*** Begin section ***

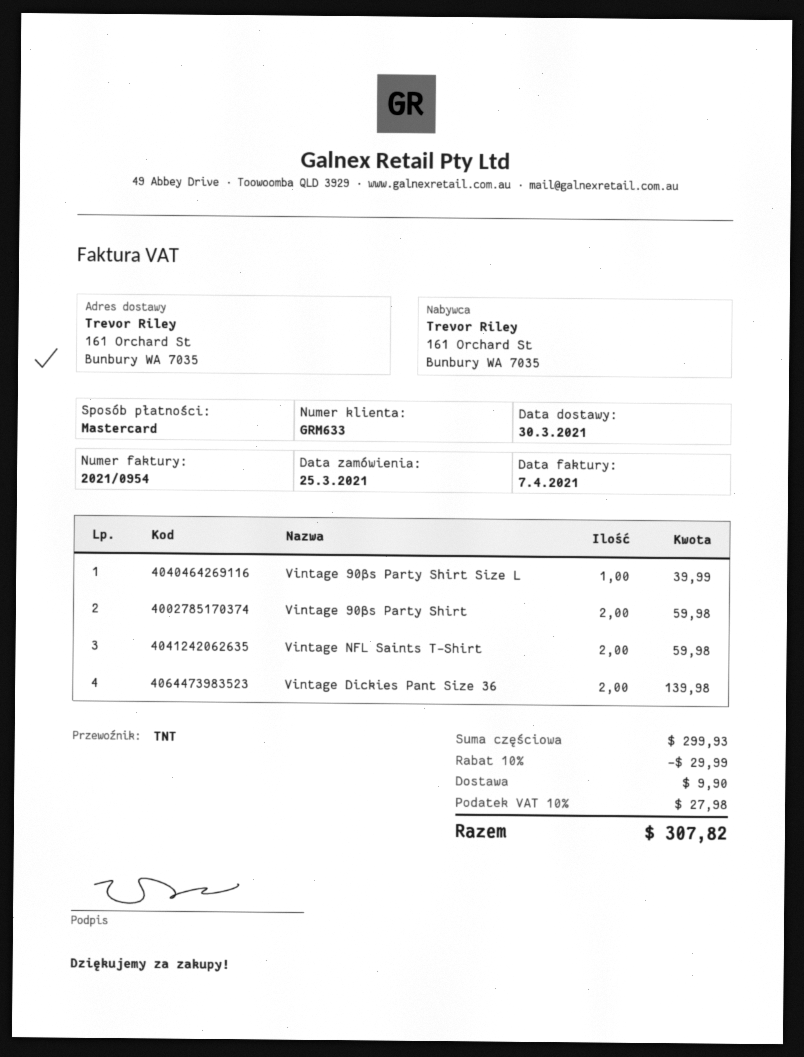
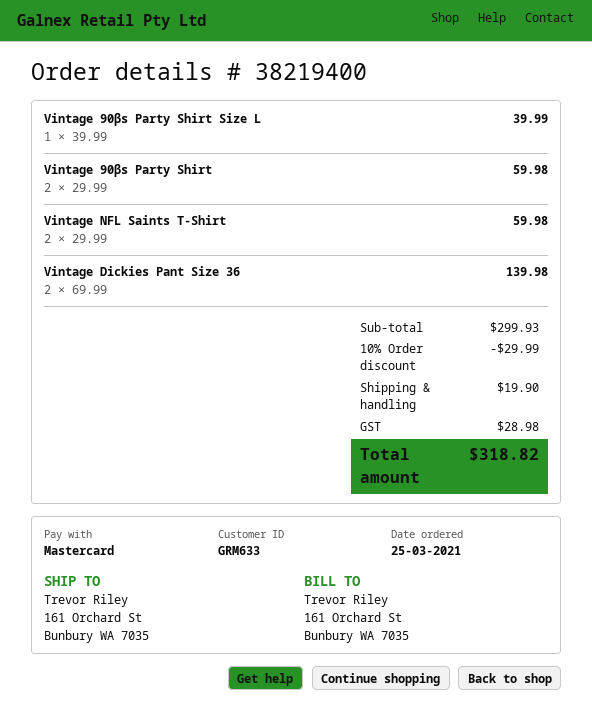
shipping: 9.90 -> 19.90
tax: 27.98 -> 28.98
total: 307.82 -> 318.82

*** End section ***
*** Begin section ***

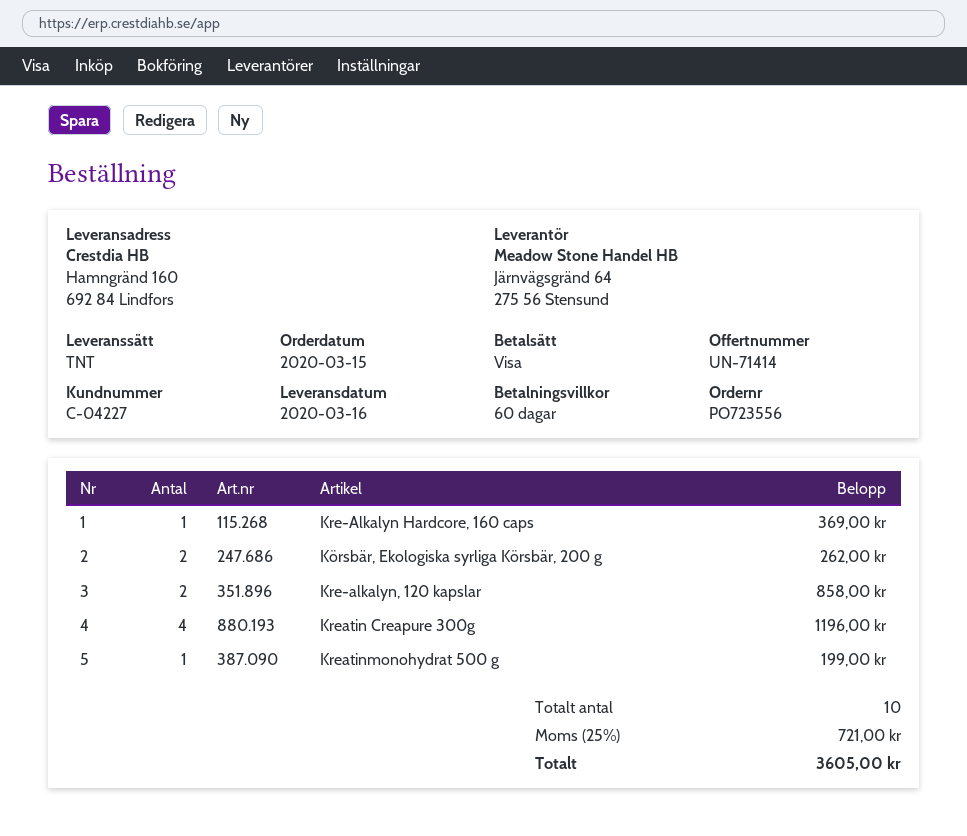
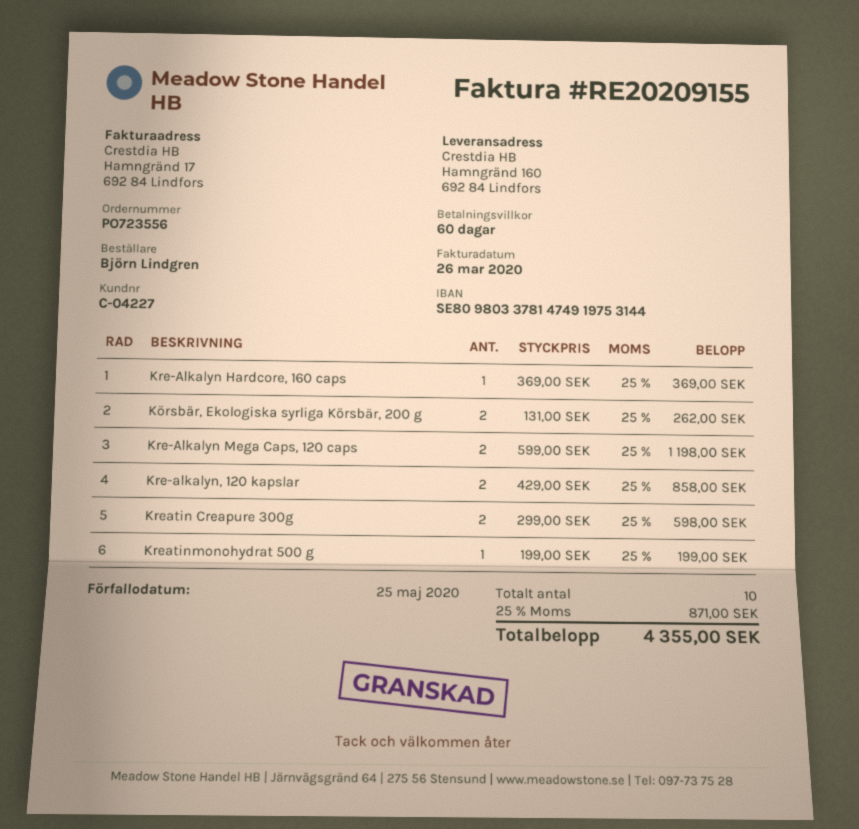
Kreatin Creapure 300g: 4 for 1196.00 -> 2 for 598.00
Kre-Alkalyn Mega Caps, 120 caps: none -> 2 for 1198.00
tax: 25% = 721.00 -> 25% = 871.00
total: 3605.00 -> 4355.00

*** End section ***
*** Begin section ***

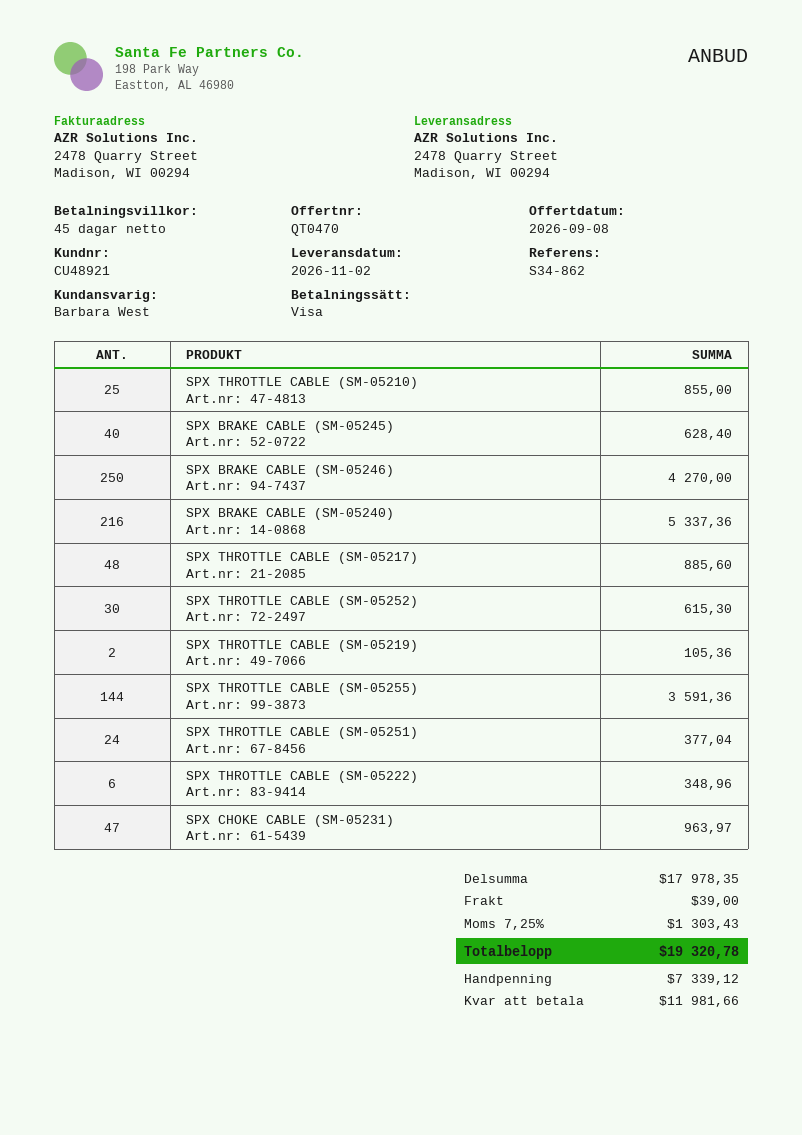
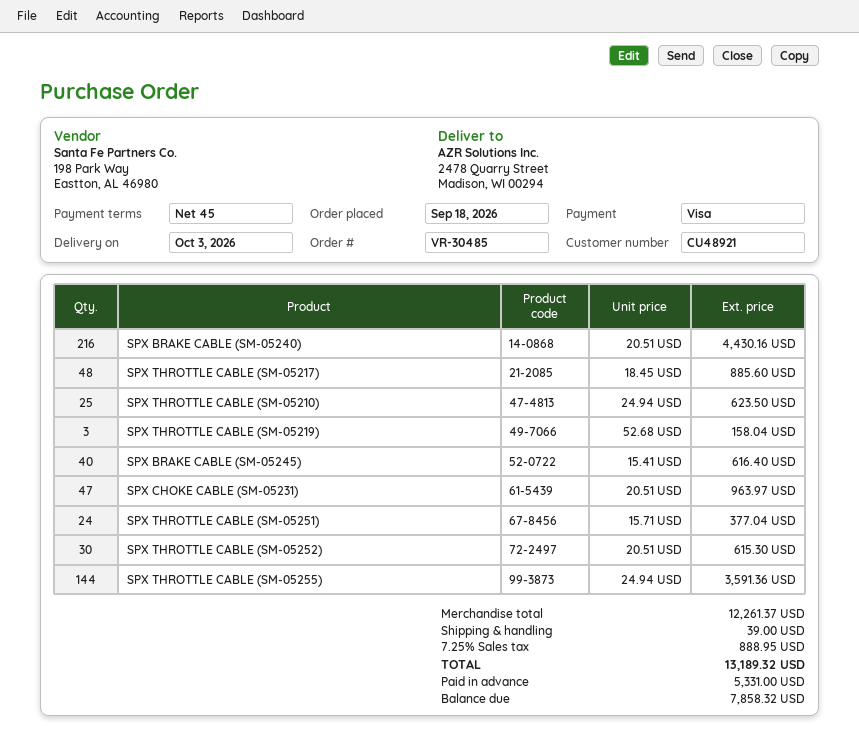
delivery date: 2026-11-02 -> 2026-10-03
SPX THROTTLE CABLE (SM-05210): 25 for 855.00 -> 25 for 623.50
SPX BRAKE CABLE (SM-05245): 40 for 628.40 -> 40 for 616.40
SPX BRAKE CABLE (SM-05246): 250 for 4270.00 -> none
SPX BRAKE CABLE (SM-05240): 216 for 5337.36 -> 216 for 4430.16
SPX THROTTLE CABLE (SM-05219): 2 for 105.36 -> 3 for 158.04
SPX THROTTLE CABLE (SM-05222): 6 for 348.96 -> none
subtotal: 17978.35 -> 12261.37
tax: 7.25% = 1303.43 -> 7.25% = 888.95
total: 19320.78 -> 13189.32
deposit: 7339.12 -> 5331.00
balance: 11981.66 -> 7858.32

*** End section ***

Reproduce verbatim the lines above, from the line with "SPX THROTTLE CABLE (SM-05222): 6" through the line with "balance: 11981.66 -> 7858.32".

▸ **Answer space**
SPX THROTTLE CABLE (SM-05222): 6 for 348.96 -> none
subtotal: 17978.35 -> 12261.37
tax: 7.25% = 1303.43 -> 7.25% = 888.95
total: 19320.78 -> 13189.32
deposit: 7339.12 -> 5331.00
balance: 11981.66 -> 7858.32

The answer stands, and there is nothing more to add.